2. AutoGO: Automatic Construction of Gene and Protein Ontologies

 

 

 

Our research group is interested in automatic extension of Gene Ontology (GO) with hierarchy/pathway information which is extracted from biomedical literature by information extraction systems such as BioIE. AutoGO is developed to validate the resource automatically extended with information extraction systems and to integrate existing bio-resources in a consistent way.

 

3. BiopathwayBuilder: Visualization of Inferred Gene and Protein Networks

 

 

 

In order to gain a full understanding of a biological process, we must be able to augment the known molecular interactions with discovered knowledge. We believe that a visualization system works as a means for accomplishing this task, as it provides an intuitive base for necessary information, among others. However, reported implementations have further problems: (1) The size of the information is not only enormous, but also grows very fast, which makes scalability and elision essential properties; (2) the available information is not only incomplete, but also unreliable; and (3) the usual information in the field, such as protein modification, is inherently complex, which makes it very difficult to make the resulting visualization intuitive enough for end users as well as field experts. We address all the problems above with a 3D visualization system.

 

4. BioNLQ: Natural Language Query for Heterogenous Database Access

 

 

 

Our research group conducts research on natural language database interfaces, where expressions in natural languages are transformed into corresponding expressions in formal database languages with a Combinatory Categorial Grammar. We utilize an extra level of representation for formal language queries in addition to the other levels of information for natural languages, i.e. syntax, semantics, and discourse. Addressed formal database languages include SQL, OOQL and CPL. We are particularly interested in providing a unified natural language interface for heterogeneous database access, which is essential in a biomedical domain.

 

5. BioContrasts: Knowledge Discovery with Protein-Protein Contrasts

 

 

 

Contrasts are effective conceptual vehicles for learning processes such as correcting, highlighting, contrasting, and grouping central concepts. Thus, they are useful for exploring the unknown. They can provide much invaluable insights and explanations about the observed phenomena. For example, contrasts between proteins in terms of their biological interactions can reveal what similarities, divergences, and relations there are of the proteins, leading to additional useful insights about the underlying functional nature of the proteins. BioContrasts Database is a database with protein-protein contrastive information. The database currently contains 41,471 protein-protein contrasts, which are automatically extracted from MEDLINE abstracts. With the web interface provided in this homepage, users can search for contrastive information of proteins of interest with their Swiss-Prot IDs or their names.

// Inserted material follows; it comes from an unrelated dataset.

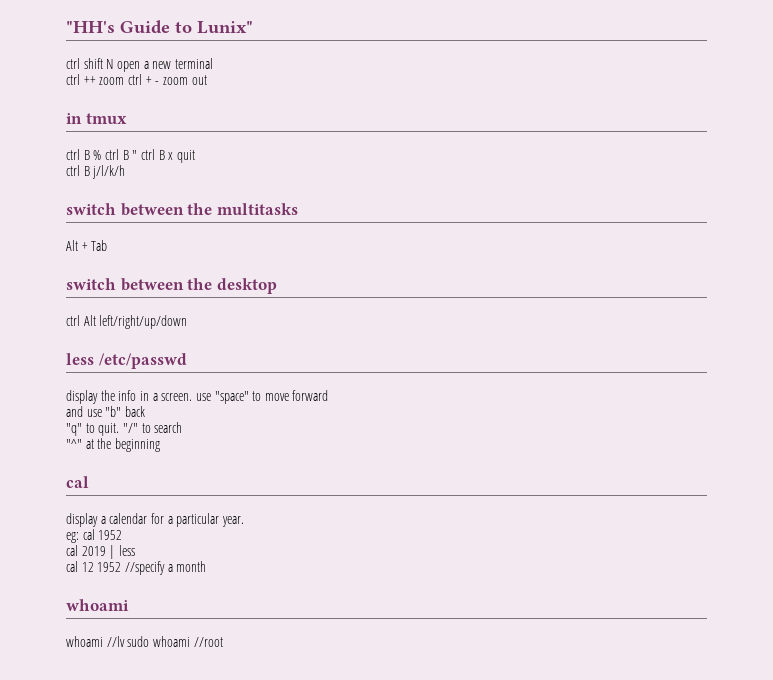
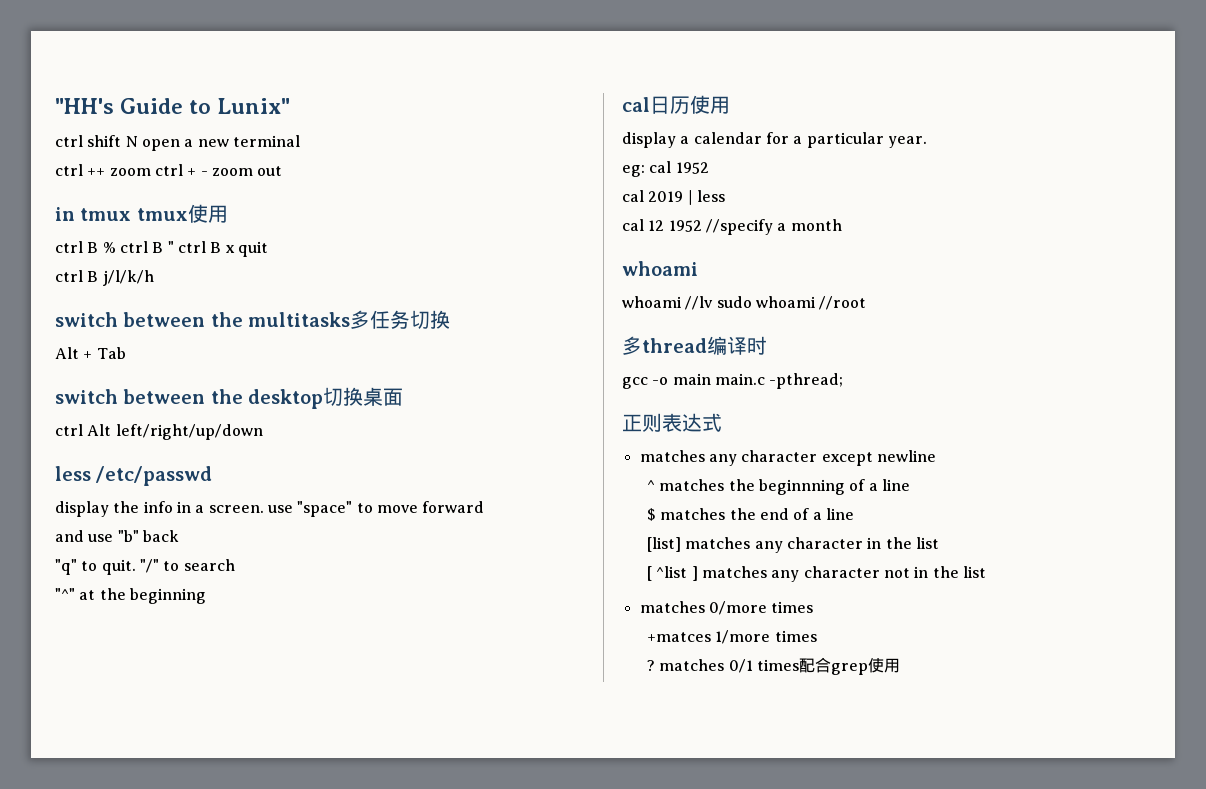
(127, 118) none -> [136,204,228,223] tmux使用
(298, 209) none -> [350,310,451,329] 多任务切换
(277, 286) none -> [323,387,404,406] 切换桌面
(89, 482) none -> [650,95,730,114] 日历使用
(223, 642) none -> [622,336,767,355] [622,373,844,389] [622,413,722,432] [639,450,936,466] [647,479,910,495] [647,508,854,521] [647,537,939,553] [647,566,986,582] [639,601,814,615] [647,630,817,644] [647,657,900,675] // 多thread编译时 // gcc -o main main.c -pthread; // 正则表达式 // matches any character except newline // ^ matches the beginnning of a line // $ matches the end of a line // [list] matches any character in the list // [ ^list ] matches any character not in the list // matches 0/more times // +matces 1/more times // ? matches 0/1 times配合grep使用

Users also can attempt knowledge discovery with protein-protein contrasts through several templates of user interface.

 

6. Automatic Generation of Gene Summaries

 

 

 

An effective way to grasp new biological concepts is to start with their summaries. In particular, an informative summary can give the readers sufficient information, and a coherent summary will enhance the level of understanding and memorability together. When an automatic generation of a gene summary achieves both informativeness and coherency of this kind, people in a biomedical domain will be able to utilize it actively in order to gain professional knowledge with much ease.

 

 

 

7. E3DB: Database for Ubiquitin-Protein Ligases

 

 

 

The ubiquitin-proteasome system plays an important role in a number of diseases. Ubiquitin-protein ligases (E3s) are of particular interest as they determine the targeting specificity of the system. Substrate targeting specificity is normally dependent on the unique interaction between a particular combination of a ubiquitin-conjugating enzyme, an E3, and a target substrate. Thus, as many substrate proteins are targeted by ubiquitination, so are the corresponding E3s also discovered in eukaryotes. In order to help researchers to investigate E3 proteins regulated by ubiquitination, we provide an efficient method to identify proteins that are involved in the ubiquitin-protein ligase activity as well as to construct a database that organizes E3-related information including E3s, substrate proteins, associated proteins, related diseases and publications. To collect E3-related protein data, we first generate 52 combinations of databases for 13 underlying databases. We utilize such combinations to retrieve and integrate E3 and the related data. From such E3 data, we identify 917 distinctive proteins consisting of single component E3s and subunits for multicomponent E3 complexes.